Aim of the task =>
Please copy every record below exactly and leave out the pictures.

======== Material to process ========

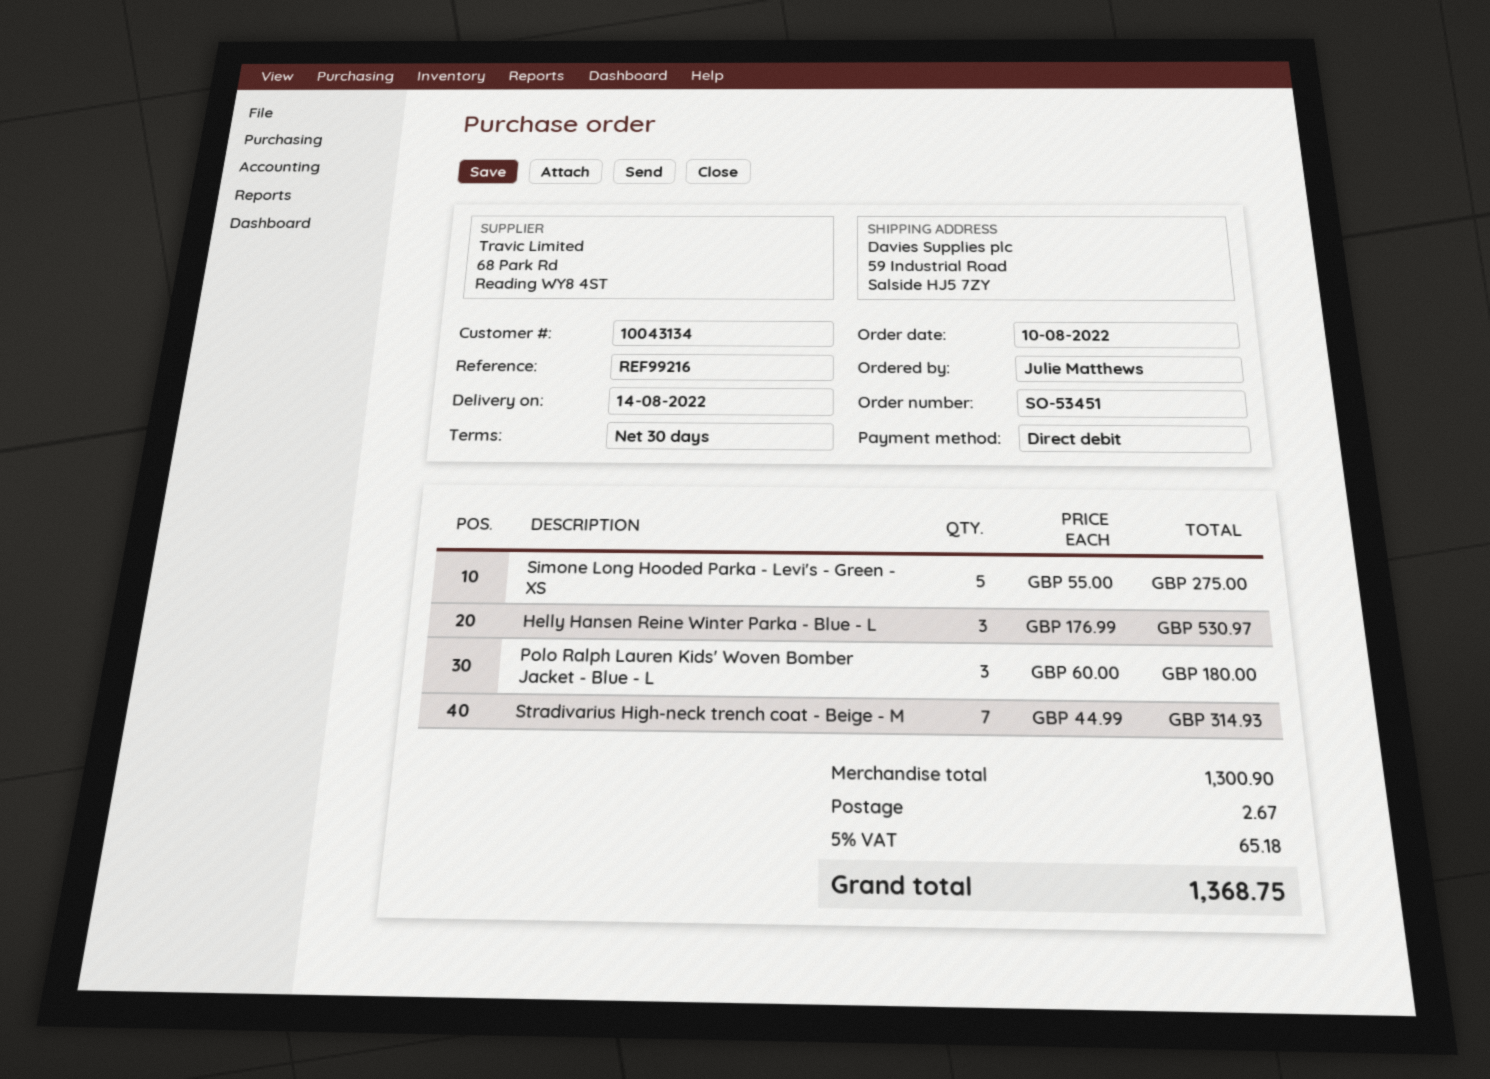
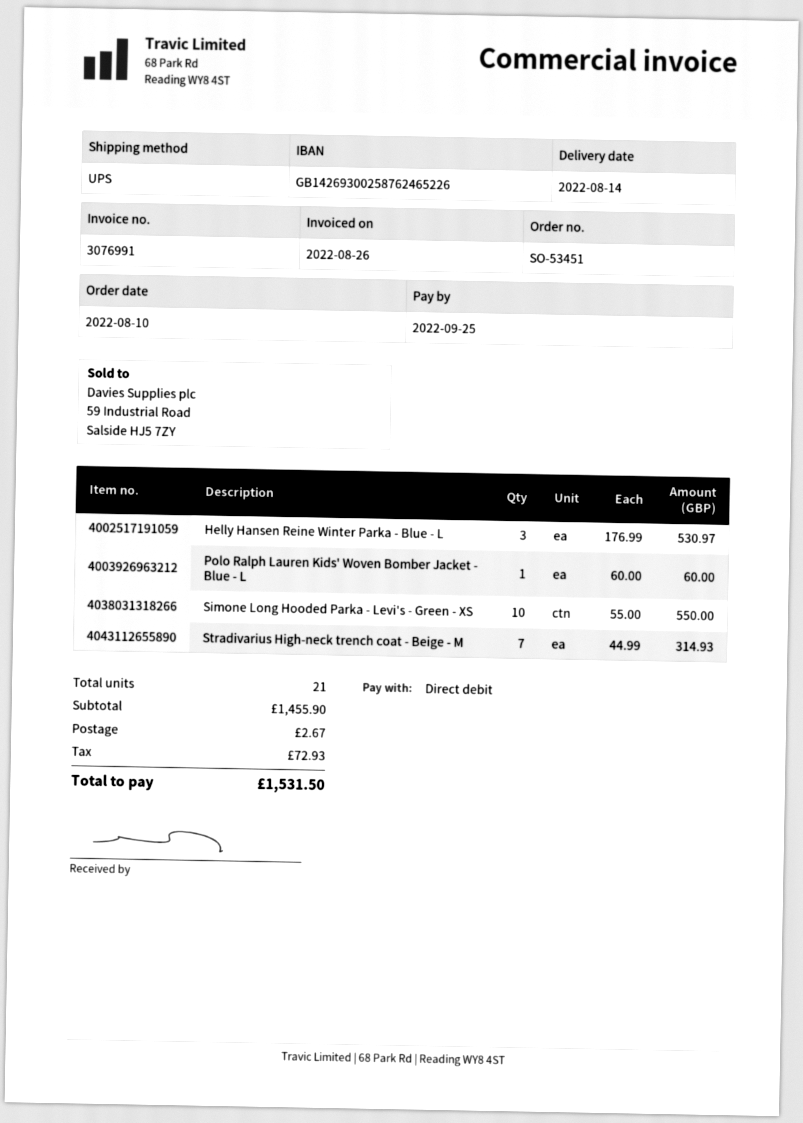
Simone Long Hooded Parka - Levi's - Green - XS: 5 x 55.00 = 275.00 -> 10 x 55.00 = 550.00
Polo Ralph Lauren Kids' Woven Bomber Jacket - Blue - L: 3 x 60.00 = 180.00 -> 1 x 60.00 = 60.00
subtotal: 1300.90 -> 1455.90
tax: 65.18 -> 72.93
total: 1368.75 -> 1531.50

========

Response box =>
Simone Long Hooded Parka - Levi's - Green - XS: 5 x 55.00 = 275.00 -> 10 x 55.00 = 550.00
Polo Ralph Lauren Kids' Woven Bomber Jacket - Blue - L: 3 x 60.00 = 180.00 -> 1 x 60.00 = 60.00
subtotal: 1300.90 -> 1455.90
tax: 65.18 -> 72.93
total: 1368.75 -> 1531.50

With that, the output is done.